The required output is the exact run of lines below that opens at the line with "predicted_current_infected_upper, 2020-04-26: 6900" and closes at the line with "predicted_current_infected_mean, 2020-06-07: none".

**DATA**
--- START ---

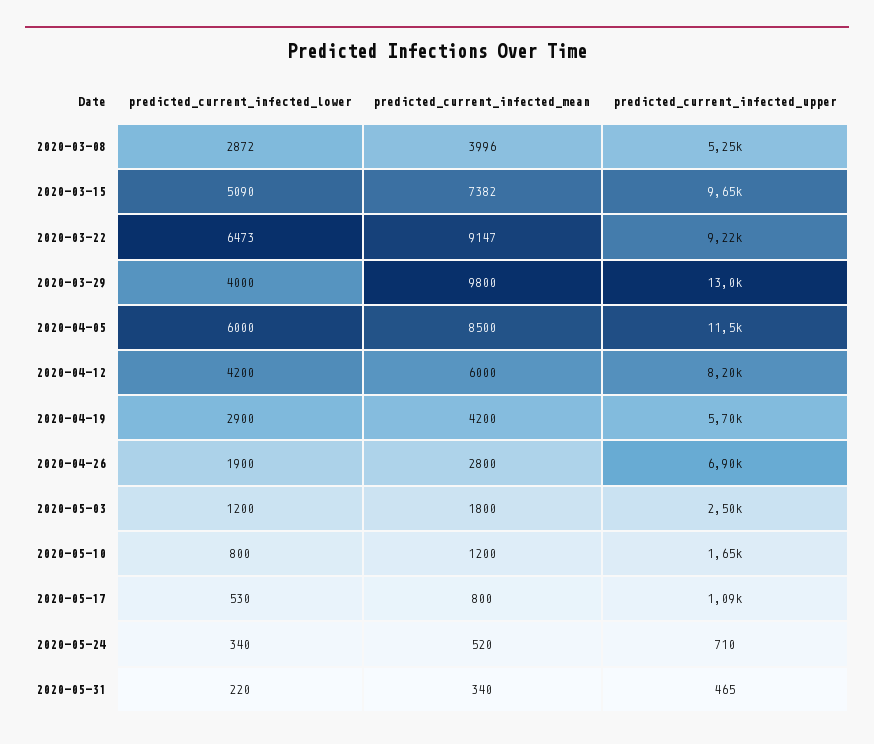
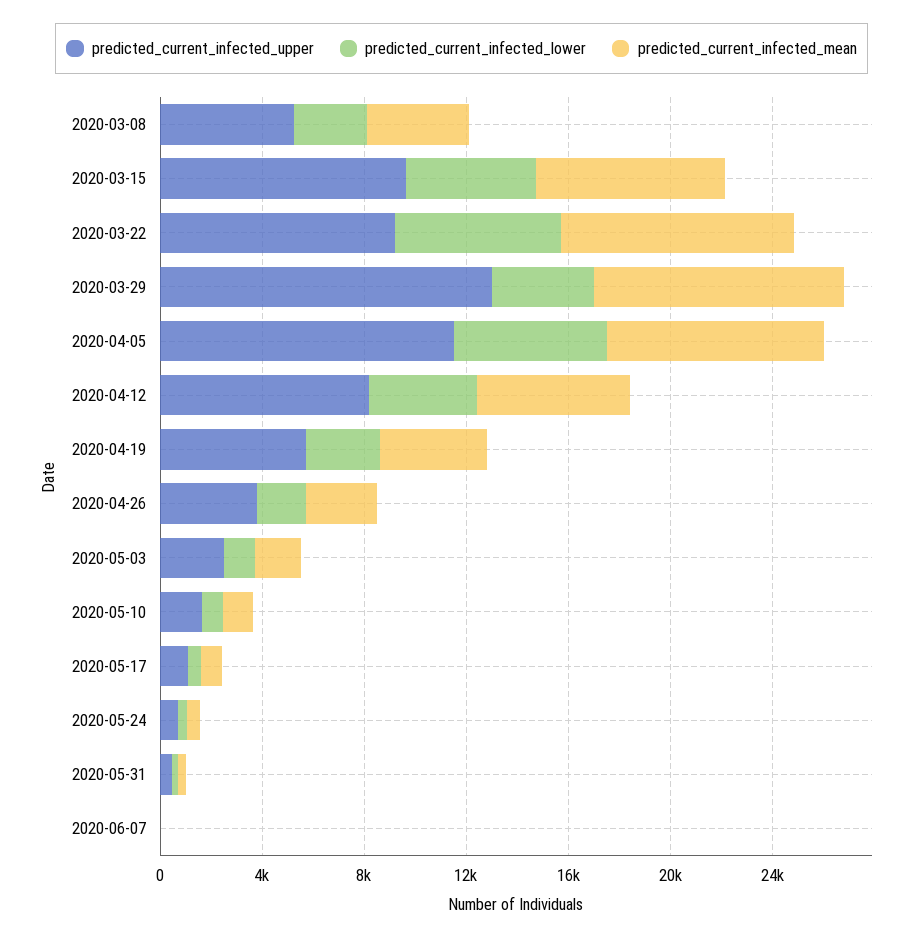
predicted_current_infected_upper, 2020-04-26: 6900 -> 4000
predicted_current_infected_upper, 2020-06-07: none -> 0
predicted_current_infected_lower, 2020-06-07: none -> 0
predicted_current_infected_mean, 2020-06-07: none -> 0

--- END ---
--- START ---

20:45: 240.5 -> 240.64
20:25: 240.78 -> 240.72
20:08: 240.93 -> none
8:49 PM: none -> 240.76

--- END ---
--- START ---

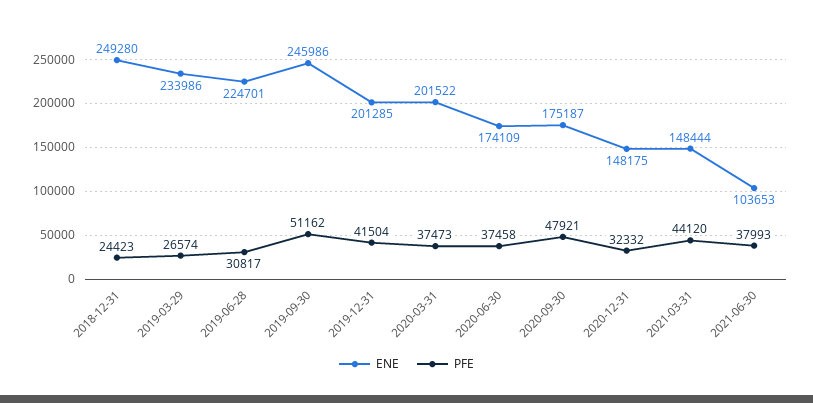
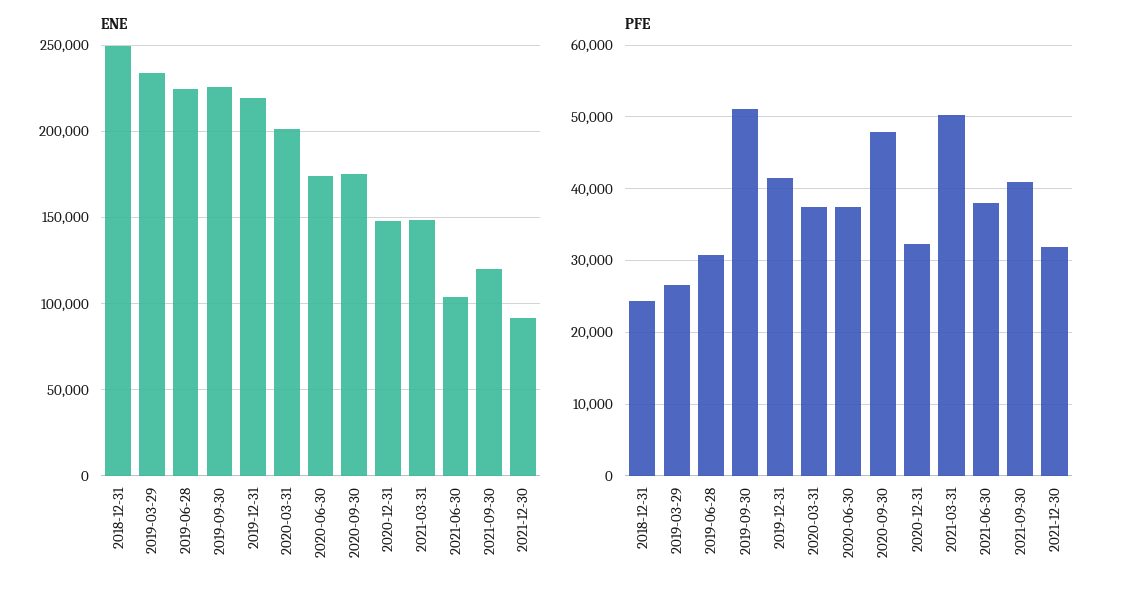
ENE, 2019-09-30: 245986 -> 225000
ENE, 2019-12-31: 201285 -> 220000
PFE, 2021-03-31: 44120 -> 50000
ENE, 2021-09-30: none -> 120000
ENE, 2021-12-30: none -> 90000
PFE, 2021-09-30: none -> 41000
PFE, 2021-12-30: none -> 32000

--- END ---

**ANSWER BOX**
predicted_current_infected_upper, 2020-04-26: 6900 -> 4000
predicted_current_infected_upper, 2020-06-07: none -> 0
predicted_current_infected_lower, 2020-06-07: none -> 0
predicted_current_infected_mean, 2020-06-07: none -> 0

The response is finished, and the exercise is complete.